L’artiste égyptienne Doaa el-Adl est considéré comme l’une des dessinatrices de caricatures les plus célèbres de son pays pour ses représentations créativement critiques des préoccupations politiques et sociales, telles que la corruption gouvernementale et les mutilations génitales féminines. En 2012, el-Adl a été accusée de blasphème pour sa bande dessinée qui est apparue dans le journal Al Masry Al Youm, montrant un ange qui annonçait pompeusement qu’Adam et Eve étaient plus que bienvenus dans le jardin d’Eden, s’ils votaient pour le bon candidat. Mais quelle que soit le succès que el-Adl a reçu, il y a eu des accolades pour la soutenir, c’est-à-dire être la première femme à recevoir le prix de la Distinction journalistique du Syndicat égyptien des journalistes pour la caricature en 2009, en étant l’une des 100 personnalités honorées parmi les 100 Femmes de 2016 par la BBC.

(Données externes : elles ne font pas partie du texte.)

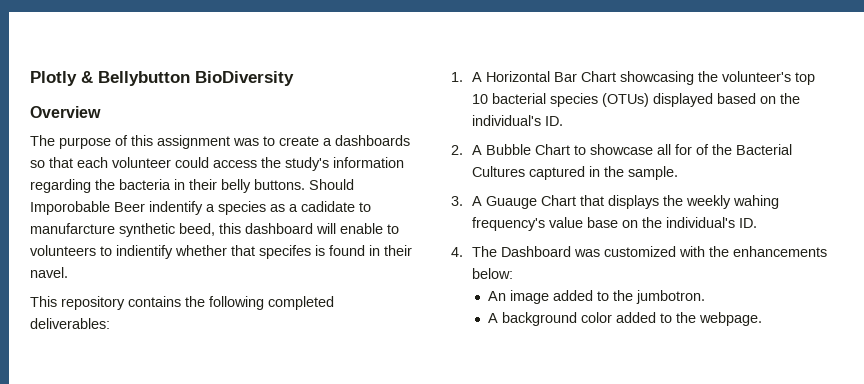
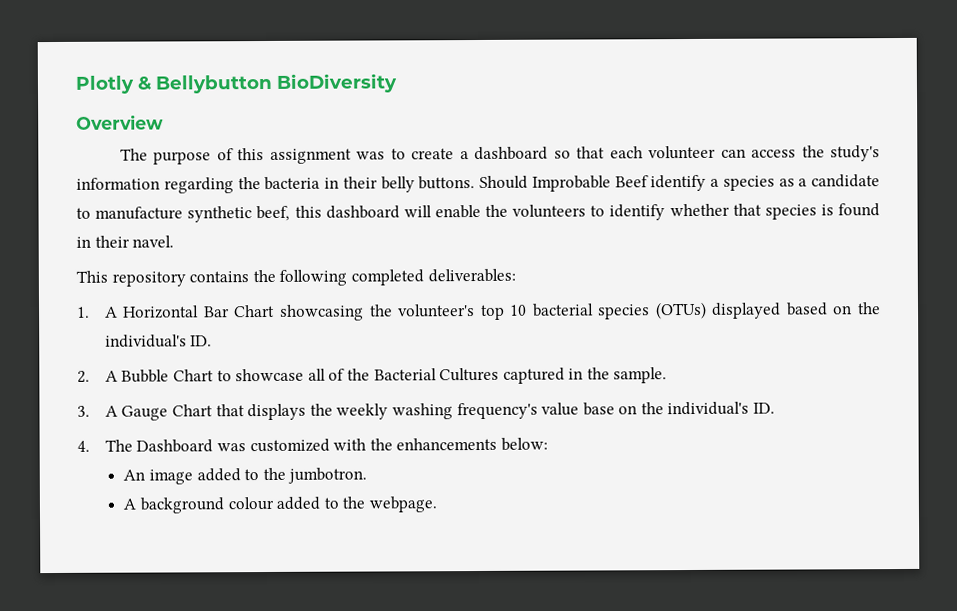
[335,135,410,146] dashboards -> [474,146,549,161] dashboard
[175,157,209,168] could -> [720,148,746,158] can
[30,201,203,215] Imporobable Beer indentify -> [531,174,707,192] Improbable Beef identify
[301,201,371,212] [30,223,215,237] cadidate to manufarcture synthetic beed, -> [811,174,880,188] [76,205,291,223] candidate to manufacture synthetic beef,
[387,224,399,234] to -> [485,204,508,217] the
[116,245,173,259] indientify -> [609,204,666,221] identify
[259,245,311,259] specifes -> [764,204,817,220] species
[675,144,693,155] for -> (326, 374) none
[486,196,538,209] Guauge -> [121,405,169,421] Gauge
[733,195,780,209] wahing -> [391,403,453,420] washing
[581,312,613,323] color -> [227,496,274,511] colour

« Au début de ma carrière, je ne connaissais pas mon rôle. Mais au moment où je m’en suis rendu compte, je savais que je devais faire une différence en tant que dessinatrice féminine », a déclaré El-Adl dans une interview accordée à Channel 4 News. « C’est pourquoi les causes des femmes représentées dans mes dessins animés font partie intégrante de moi, car j’ai fait face à plusieurs de ces situations moi-même ».

Consultez le travail de El-Adl ici.

1 commentaire »

Laisser un commentaire

Ce site utilise Akismet pour réduire les indésirables. En savoir plus sur comment les données de vos commentaires sont utilisées.